La Cour constitutionnelle de la République démocratique du Congo rendra son verdict ce mercredi 14 mai dans l’affaire emblématique du détournement présumé de fonds liés au projet agro-industriel de Bukanga-Lonzo. Un jugement très attendu, dans un climat tendu entre institutions et marqué par des accusations d’instrumentalisation de la justice.
Trois figures majeures sont dans le viseur de la haute juridiction : l’ancien Premier ministre Augustin Matata Ponyo, l’ex-gouverneur de la Banque Centrale du Congo Déogratias Mutombo, et l’homme d’affaires sud-africain Christo Grobler. Ils sont accusés d’avoir détourné plus de 285 millions de dollars américains destinés à ce projet phare de développement agricole.

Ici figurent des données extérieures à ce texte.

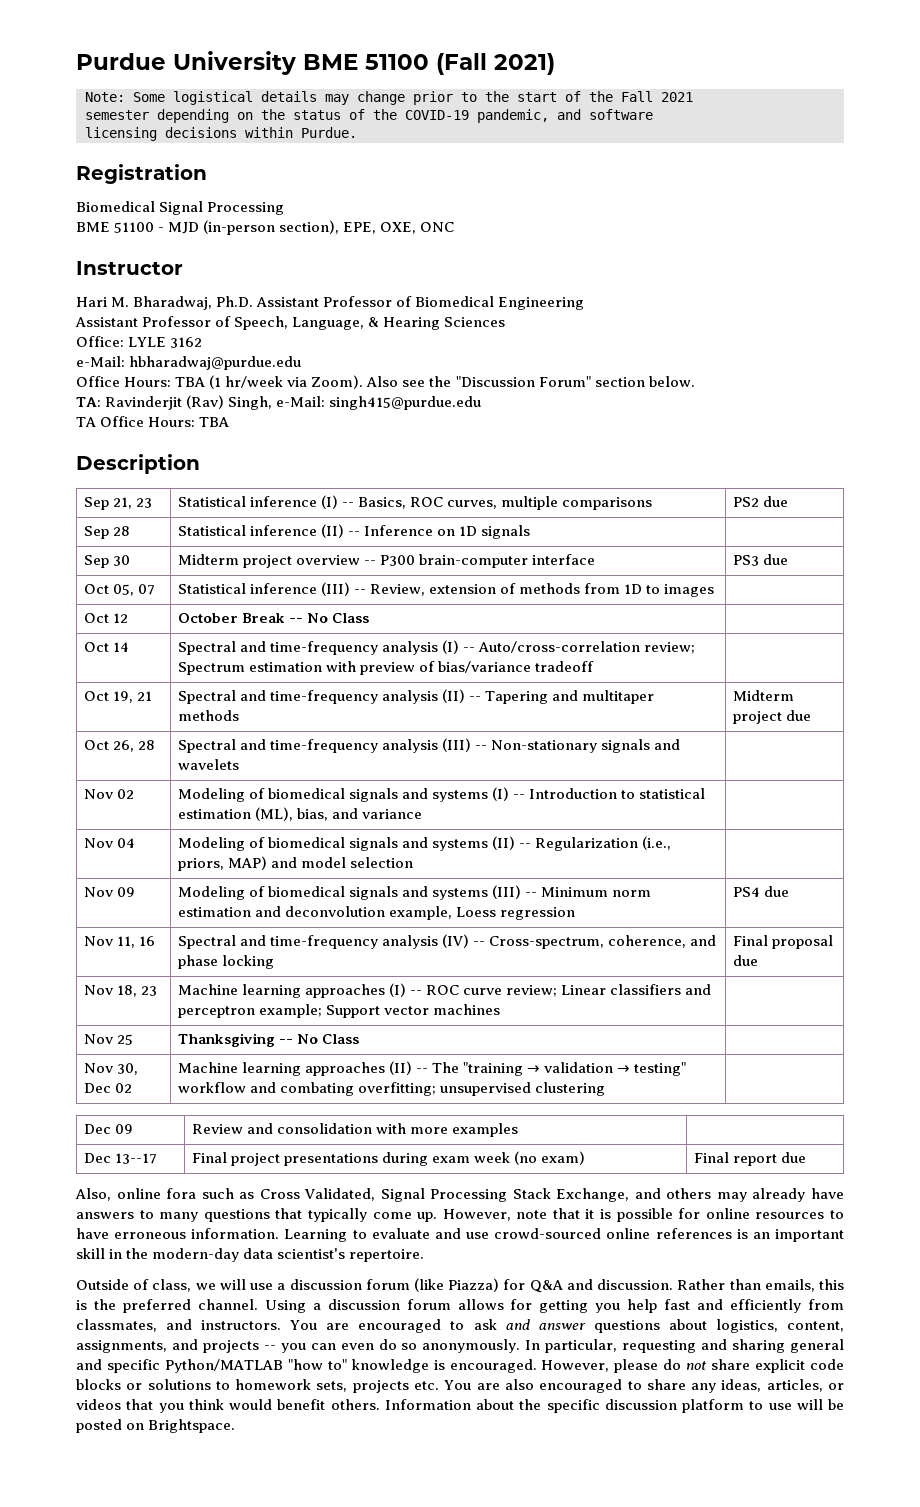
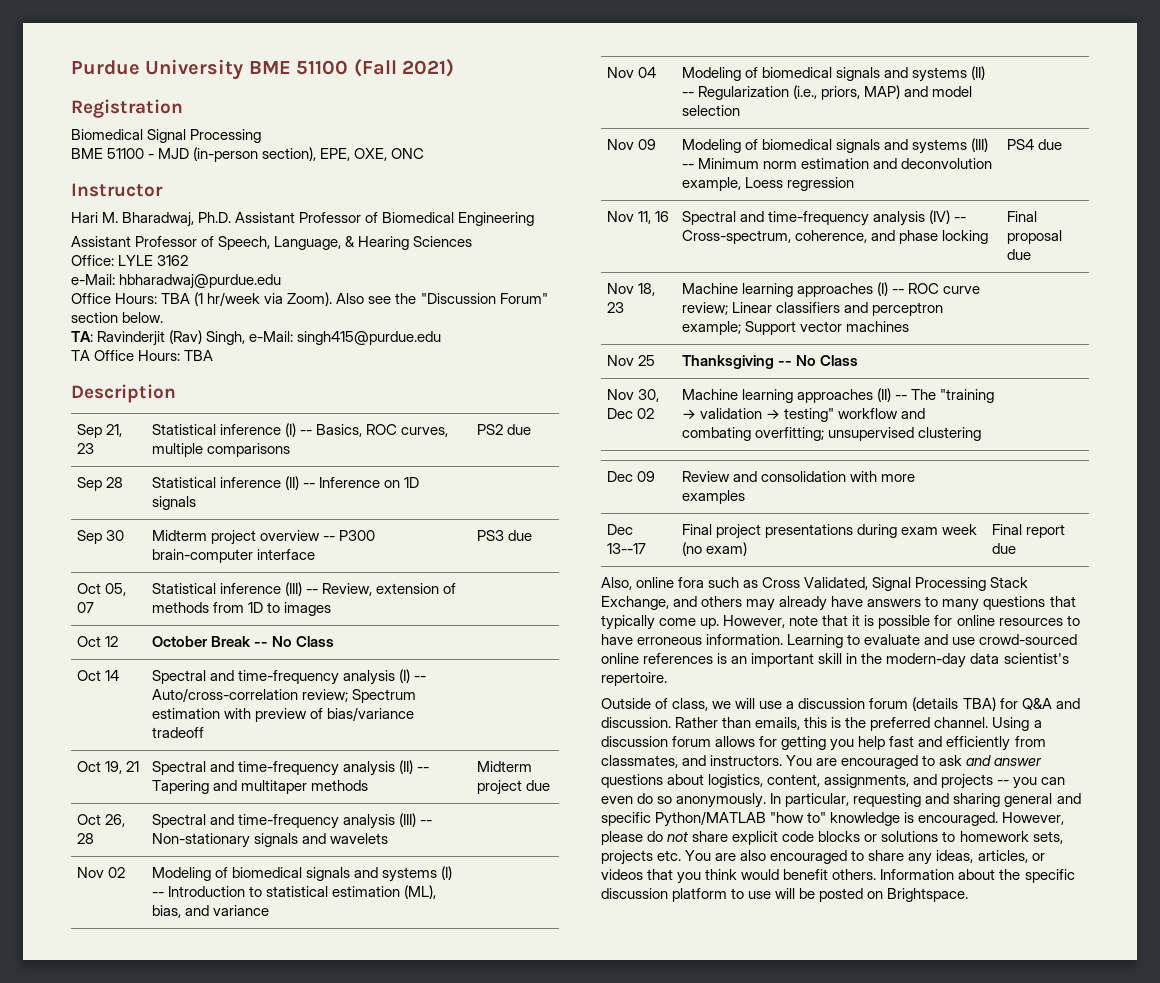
[85,91,693,105] [85,109,653,123] [85,127,357,141] // Note: Some logistical details may change prior to the start of the Fall 2021 // semester depending on the status of the COVID-19 pandemic, and software // licensing decisions within Purdue. -> (454, 67) none
[414,1278,500,1292] (like Piazza) -> [912,697,996,711] (details TBA)

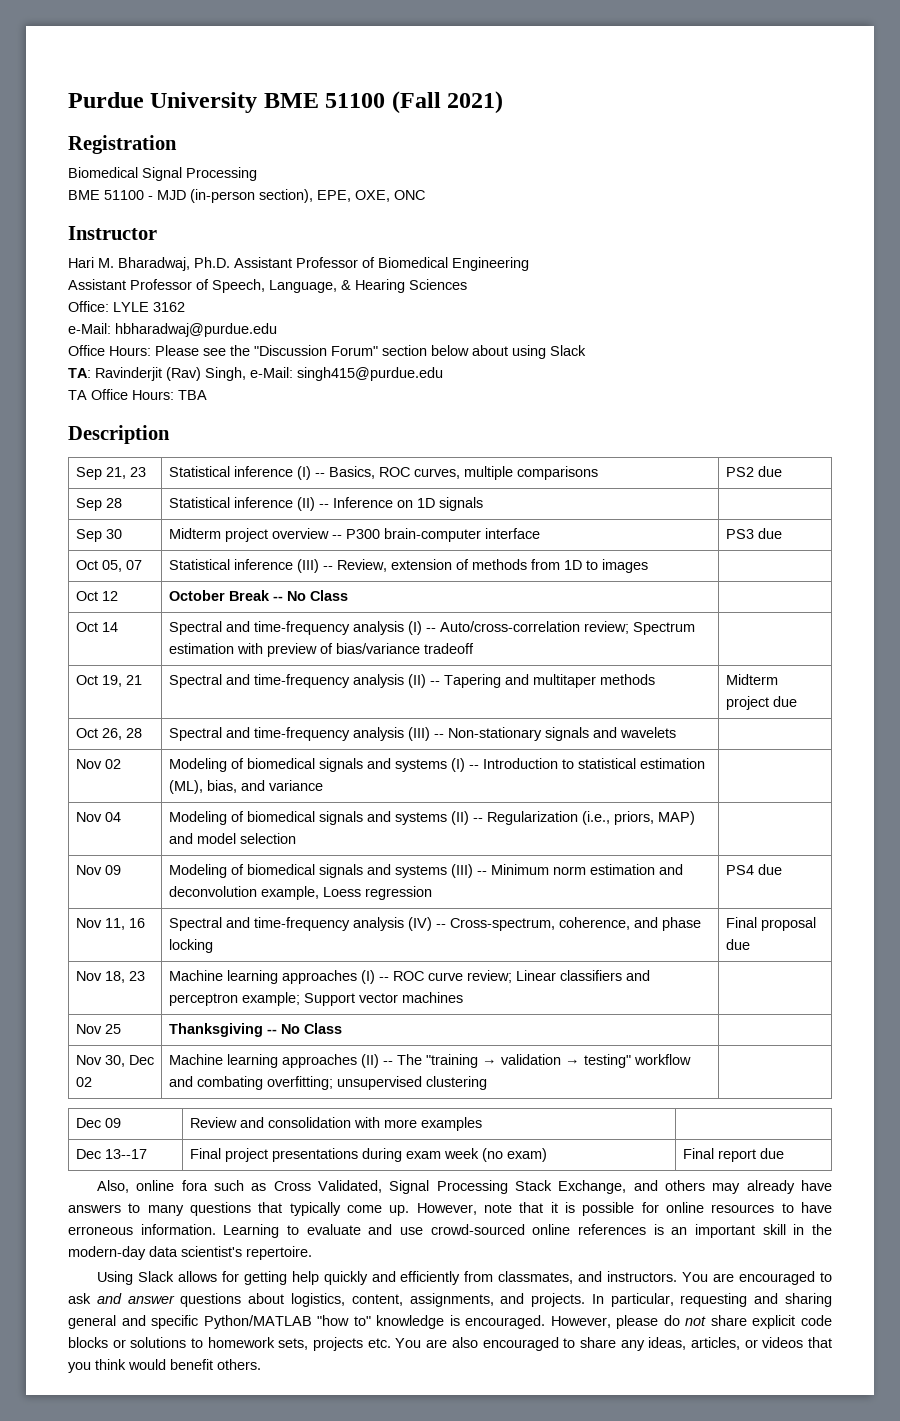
[161,292,365,306] TBA (1 hr/week via Zoom). Also -> [155,345,199,356] Please
[122,312,164,323] below. -> [431,345,586,359] below about using Slack
[601,697,1080,711] [601,717,1042,731] [601,736,915,751] Outside of class, we will use a discussion forum (details TBA) for Q&A and discussion. Rather than emails, this is the preferred channel. Using a discussion forum allows for getting you help fast -> [96,1271,368,1285] Using Slack allows for getting help quickly
[941,774,1066,789] [601,793,767,808] projects -- you can even do so anonymously. -> [531,1293,586,1307] projects.
[880,869,1075,883] [601,888,969,902] Information about the specific discussion platform to use will be posted on Brightspace. -> (261, 1364) none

Lors de l’audience du 23 avril dernier, le procureur général près la Cour constitutionnelle avait requis 10 ans de travaux forcés et de servitude pénale contre les trois prévenus, assortis de 10 ans d’inéligibilité pour Matata Ponyo, 5 ans pour Mutombo, ainsi que l’expulsion définitive du territoire congolais pour Christo Grobler.
Mais au-delà du dossier financier, c’est la dimension politique du procès qui fait débat. Le président de l’Assemblée nationale, Vital Kamerhe, a ouvertement contesté la légalité de la procédure, rappelant que Matata Ponyo bénéficie encore de l’immunité parlementaire en tant que sénateur. « Un député national ne peut être poursuivi qu’après la levée de ses immunités parlementaires », a-t-il insisté, appelant le président de la Cour constitutionnelle, Dieudonné Kamuleta, à respecter les procédures légales. « Rien n’a été fait en ce sens », déplore-t-il.
De son côté, l’ancien Premier ministre crie à l’acharnement politique. « Cette justice est instrumentalisée par le régime en place », a déclaré Matata Ponyo, dénonçant une cabale montée contre lui pour avoir refusé de rejoindre l’Union sacrée, la plateforme politique du président Félix Tshisekedi. Selon lui, cette affaire judiciaire n’est qu’un écran pour l’écarter de la scène politique.
Malgré les protestations du bureau de l’Assemblée nationale, la Cour semble déterminée à trancher. Le verdict de ce mercredi s’annonce donc comme un test majeur pour l’indépendance de la justice congolaise, mais aussi un révélateur des tensions institutionnelles croissantes entre pouvoir judiciaire et législatif.
Le procès Bukanga-Lonzo, devenu symbole des dérives de la gestion publique, pourrait aussi marquer un tournant dans la lutte contre l’impunité des hauts responsables. Mais pour beaucoup d’observateurs, le caractère sélectif des poursuites soulève des interrogations. « Pourquoi Matata et pas d’autres anciens premiers ministres ? », s’interroge un analyste politique local.
En attendant la décision de la Cour constitutionnelle, l’opinion nationale reste suspendue à ce procès emblématique, dans un pays où la justice est encore trop souvent perçue comme un instrument au service des rapports de force politiques.